## TASK REQUIREMENTS
Repeat the records exactly as given. Do not include the pictures.

Content starts

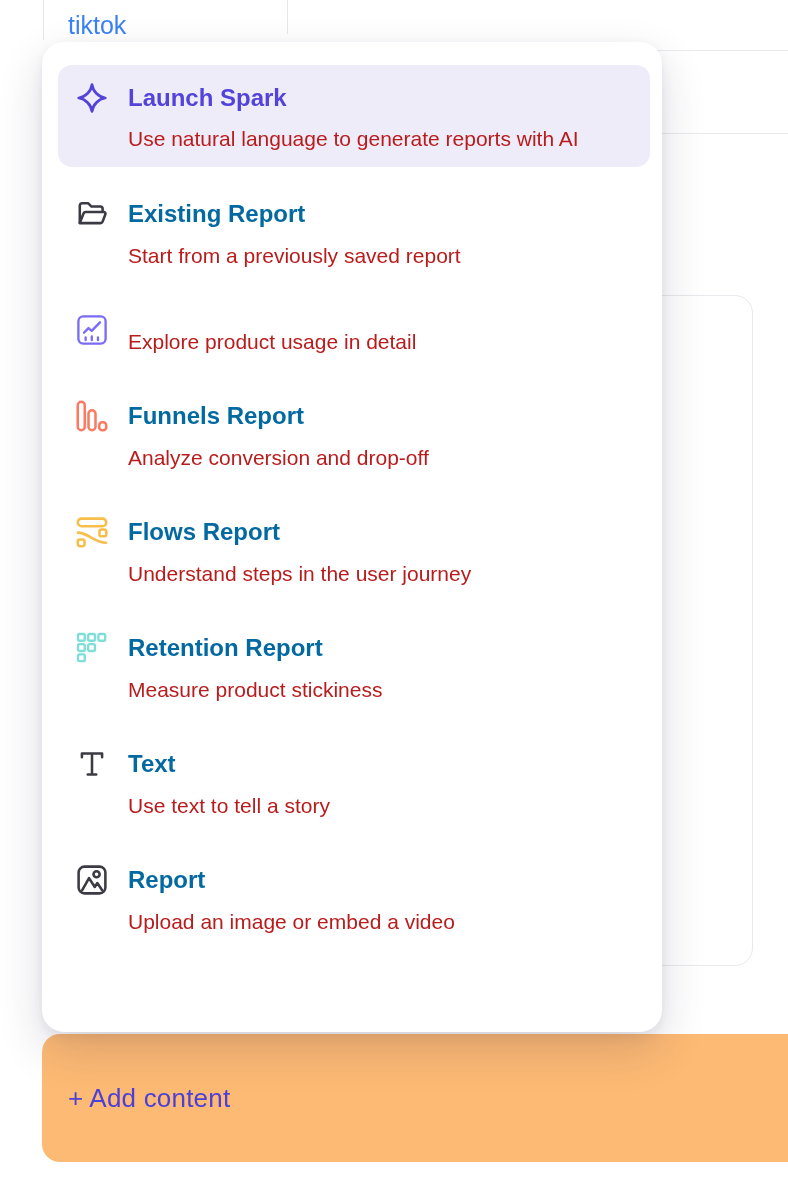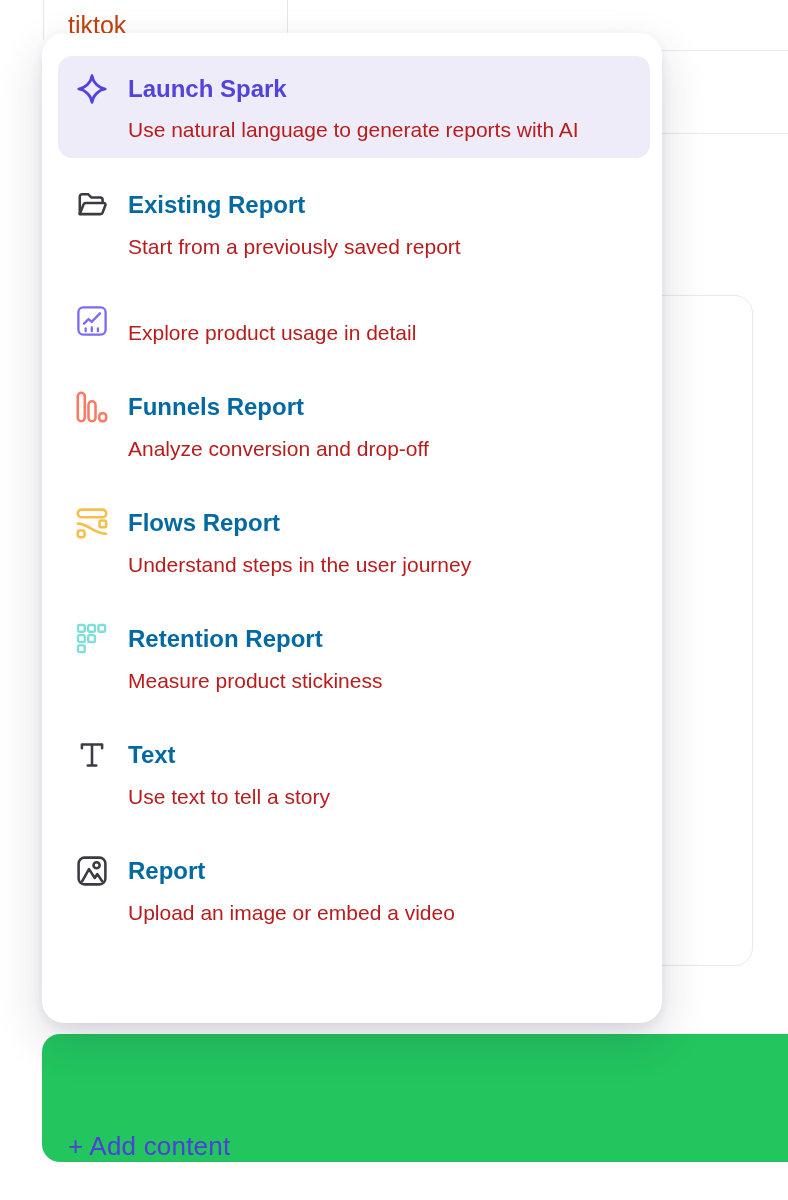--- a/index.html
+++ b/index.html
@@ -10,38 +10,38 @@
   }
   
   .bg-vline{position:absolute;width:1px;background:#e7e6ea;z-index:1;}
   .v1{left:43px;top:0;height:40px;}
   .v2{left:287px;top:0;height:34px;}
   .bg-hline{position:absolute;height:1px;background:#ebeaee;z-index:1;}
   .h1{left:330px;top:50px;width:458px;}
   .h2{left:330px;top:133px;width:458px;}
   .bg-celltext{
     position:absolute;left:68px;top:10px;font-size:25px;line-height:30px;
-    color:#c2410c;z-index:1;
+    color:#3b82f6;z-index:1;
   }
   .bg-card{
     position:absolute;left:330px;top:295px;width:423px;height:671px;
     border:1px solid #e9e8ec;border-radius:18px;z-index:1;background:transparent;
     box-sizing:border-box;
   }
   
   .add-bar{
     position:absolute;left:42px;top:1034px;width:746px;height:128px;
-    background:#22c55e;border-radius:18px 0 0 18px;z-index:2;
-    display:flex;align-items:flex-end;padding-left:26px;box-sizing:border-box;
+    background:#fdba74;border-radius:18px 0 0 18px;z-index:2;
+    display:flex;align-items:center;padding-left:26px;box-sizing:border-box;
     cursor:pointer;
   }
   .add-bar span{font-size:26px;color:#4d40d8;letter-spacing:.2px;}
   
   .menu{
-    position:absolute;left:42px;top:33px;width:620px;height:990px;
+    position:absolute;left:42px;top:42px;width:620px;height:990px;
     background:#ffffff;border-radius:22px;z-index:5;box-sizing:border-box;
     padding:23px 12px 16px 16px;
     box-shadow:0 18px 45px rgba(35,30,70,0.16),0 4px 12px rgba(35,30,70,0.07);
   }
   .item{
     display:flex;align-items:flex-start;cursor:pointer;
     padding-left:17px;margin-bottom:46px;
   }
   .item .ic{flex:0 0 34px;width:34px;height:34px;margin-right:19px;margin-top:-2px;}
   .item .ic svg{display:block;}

Content ends

## RESULT BELOW
--- a/index.html
+++ b/index.html
@@ -10,38 +10,38 @@
   }
   
   .bg-vline{position:absolute;width:1px;background:#e7e6ea;z-index:1;}
   .v1{left:43px;top:0;height:40px;}
   .v2{left:287px;top:0;height:34px;}
   .bg-hline{position:absolute;height:1px;background:#ebeaee;z-index:1;}
   .h1{left:330px;top:50px;width:458px;}
   .h2{left:330px;top:133px;width:458px;}
   .bg-celltext{
     position:absolute;left:68px;top:10px;font-size:25px;line-height:30px;
-    color:#c2410c;z-index:1;
+    color:#3b82f6;z-index:1;
   }
   .bg-card{
     position:absolute;left:330px;top:295px;width:423px;height:671px;
     border:1px solid #e9e8ec;border-radius:18px;z-index:1;background:transparent;
     box-sizing:border-box;
   }
   
   .add-bar{
     position:absolute;left:42px;top:1034px;width:746px;height:128px;
-    background:#22c55e;border-radius:18px 0 0 18px;z-index:2;
-    display:flex;align-items:flex-end;padding-left:26px;box-sizing:border-box;
+    background:#fdba74;border-radius:18px 0 0 18px;z-index:2;
+    display:flex;align-items:center;padding-left:26px;box-sizing:border-box;
     cursor:pointer;
   }
   .add-bar span{font-size:26px;color:#4d40d8;letter-spacing:.2px;}
   
   .menu{
-    position:absolute;left:42px;top:33px;width:620px;height:990px;
+    position:absolute;left:42px;top:42px;width:620px;height:990px;
     background:#ffffff;border-radius:22px;z-index:5;box-sizing:border-box;
     padding:23px 12px 16px 16px;
     box-shadow:0 18px 45px rgba(35,30,70,0.16),0 4px 12px rgba(35,30,70,0.07);
   }
   .item{
     display:flex;align-items:flex-start;cursor:pointer;
     padding-left:17px;margin-bottom:46px;
   }
   .item .ic{flex:0 0 34px;width:34px;height:34px;margin-right:19px;margin-top:-2px;}
   .item .ic svg{display:block;}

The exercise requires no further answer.